Records from a data source
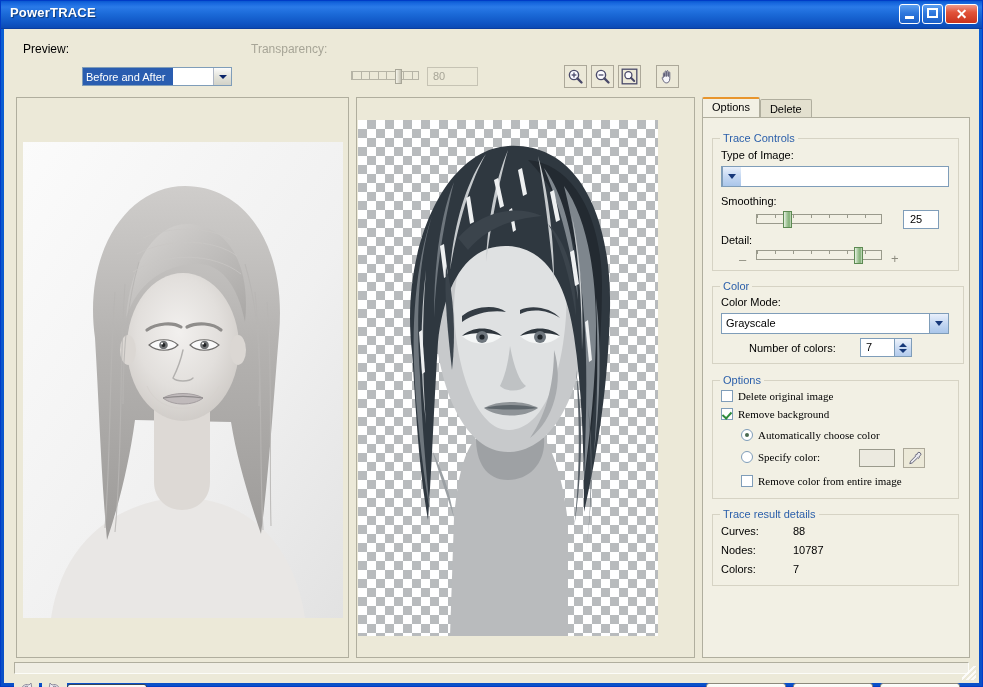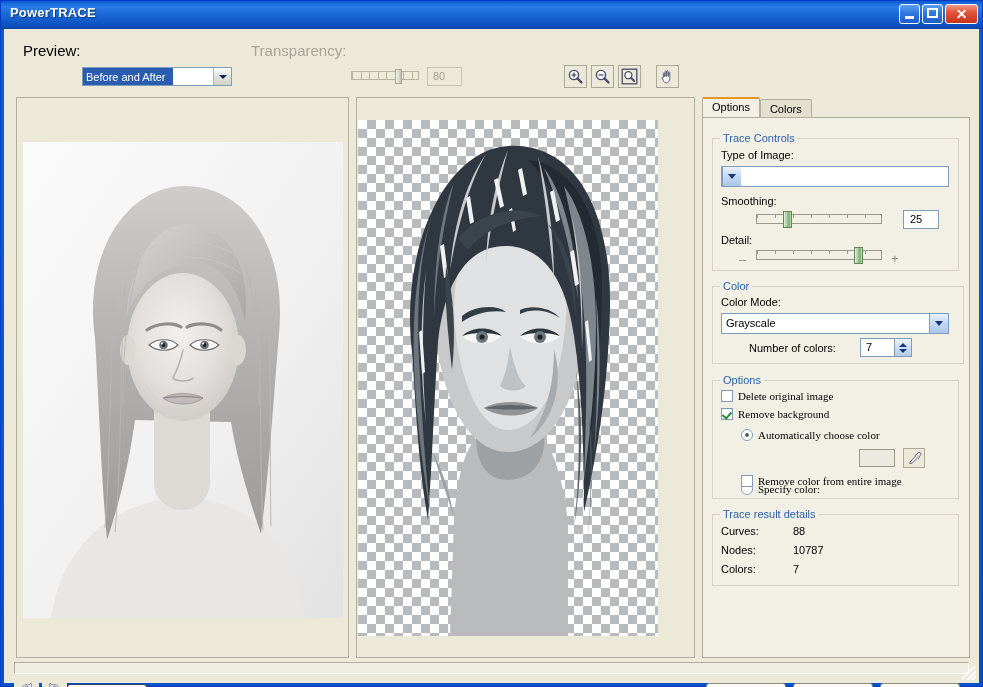--- a/index.html
+++ b/index.html
@@ -80,7 +80,7 @@
 
   
   .topbar { position: absolute; left: 0; top: 0; right: 0; height: 33px; }
-  .lbl { color: #000; font-size: 15px; }
+  .lbl { color: #000; font-size: 12px; }
   .lbl.dis { color: #a7a597; }
 
   #preview-label { position: absolute; left: 19px; top: 13px; }

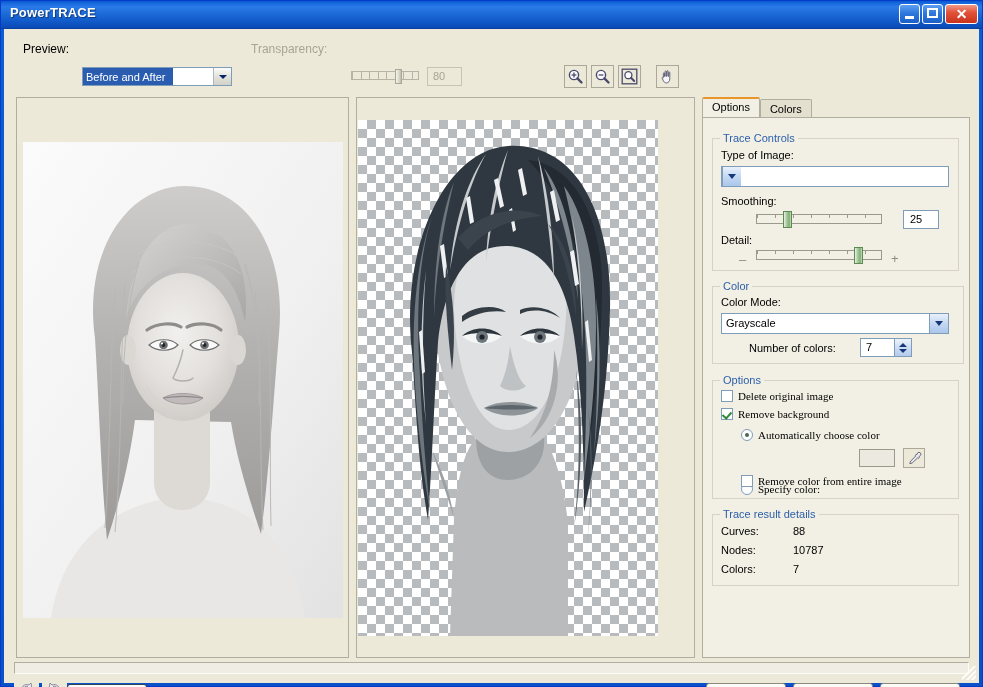--- a/index.html
+++ b/index.html
@@ -137,7 +137,7 @@
   }
   #transparency-value {
     position: absolute; left: 423px; top: 38px;
-    width: 35px; height: 19px;
+    width: 51px; height: 19px;
     border: 1px solid #c6c3b4; background: #ece9d8;
     color: #a7a597;
     box-sizing: border-box;

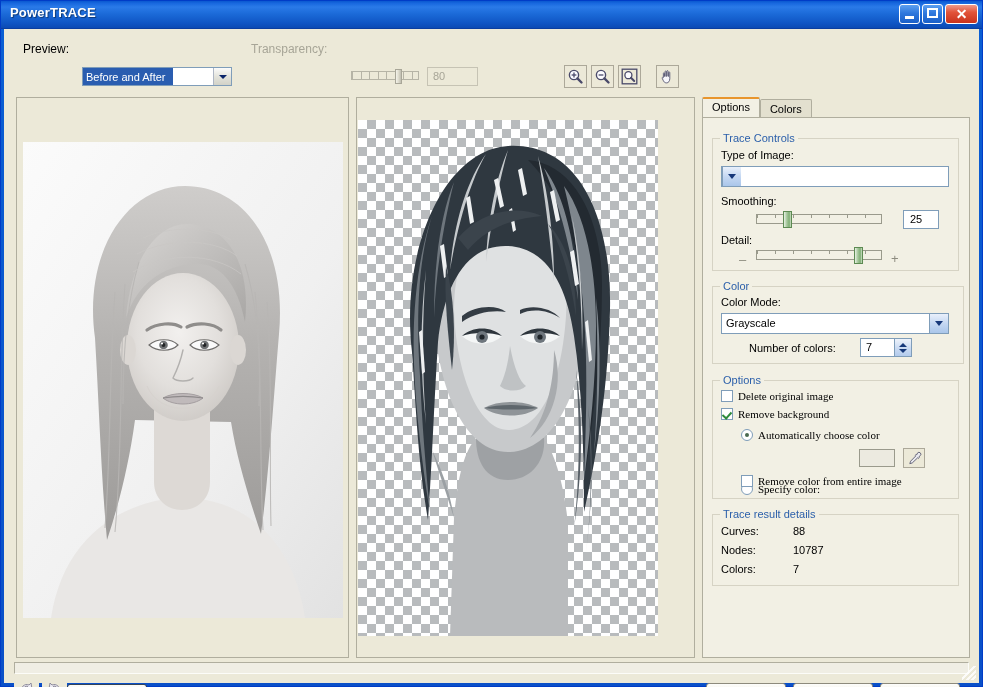--- a/index.html
+++ b/index.html
@@ -640,7 +640,7 @@
 
         <div class="tabstrip">
           <div class="tab active">Options</div>
-          <div class="tab">Colors</div>
+          <div class="tab">Delete</div>
         </div>
 
         <div class="tabbody">

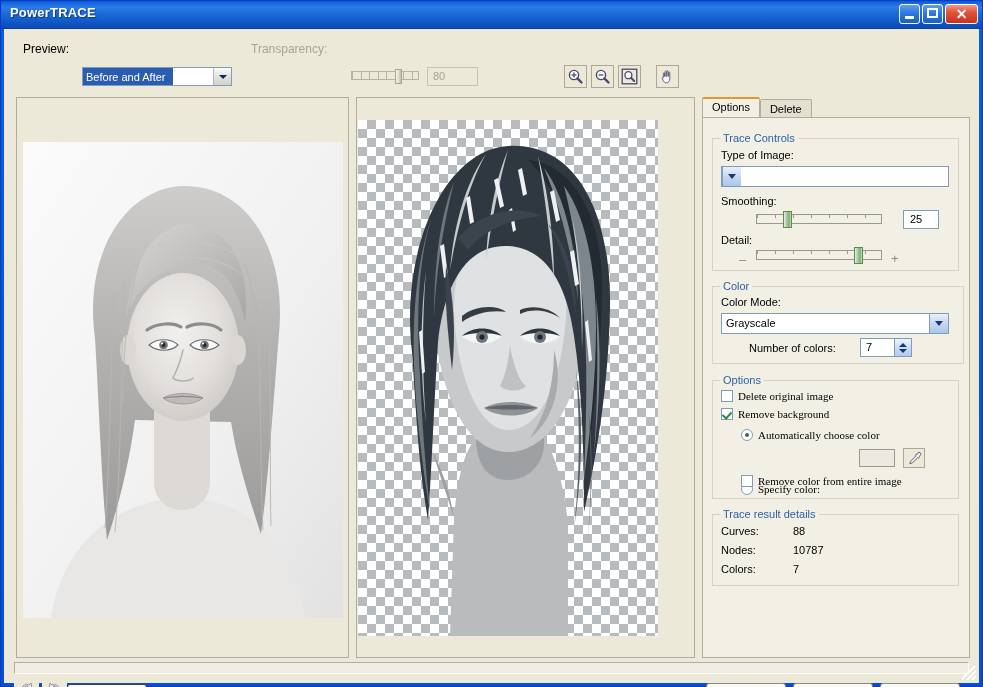--- a/index.html
+++ b/index.html
@@ -714,7 +714,7 @@
               <span>Automatically choose color</span>
             </div>
 
-            <div class="chkrow" style="left:28px; top:70px;margin-top:32px;">
+            <div class="chkrow" style="left:28px; top:70px;">
               <span class="rad"></span>
               <span>Specify color:</span>
             </div>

**PROBLEM REQUIREMENTS**
Transcribe each entry exactly, pictures excluded.

**EXERCISE RESPONSE**
--- a/index.html
+++ b/index.html
@@ -80,7 +80,7 @@
 
   
   .topbar { position: absolute; left: 0; top: 0; right: 0; height: 33px; }
-  .lbl { color: #000; font-size: 15px; }
+  .lbl { color: #000; font-size: 12px; }
   .lbl.dis { color: #a7a597; }
 
   #preview-label { position: absolute; left: 19px; top: 13px; }

--- a/index.html
+++ b/index.html
@@ -137,7 +137,7 @@
   }
   #transparency-value {
     position: absolute; left: 423px; top: 38px;
-    width: 35px; height: 19px;
+    width: 51px; height: 19px;
     border: 1px solid #c6c3b4; background: #ece9d8;
     color: #a7a597;
     box-sizing: border-box;

--- a/index.html
+++ b/index.html
@@ -640,7 +640,7 @@
 
         <div class="tabstrip">
           <div class="tab active">Options</div>
-          <div class="tab">Colors</div>
+          <div class="tab">Delete</div>
         </div>
 
         <div class="tabbody">

--- a/index.html
+++ b/index.html
@@ -714,7 +714,7 @@
               <span>Automatically choose color</span>
             </div>
 
-            <div class="chkrow" style="left:28px; top:70px;margin-top:32px;">
+            <div class="chkrow" style="left:28px; top:70px;">
               <span class="rad"></span>
               <span>Specify color:</span>
             </div>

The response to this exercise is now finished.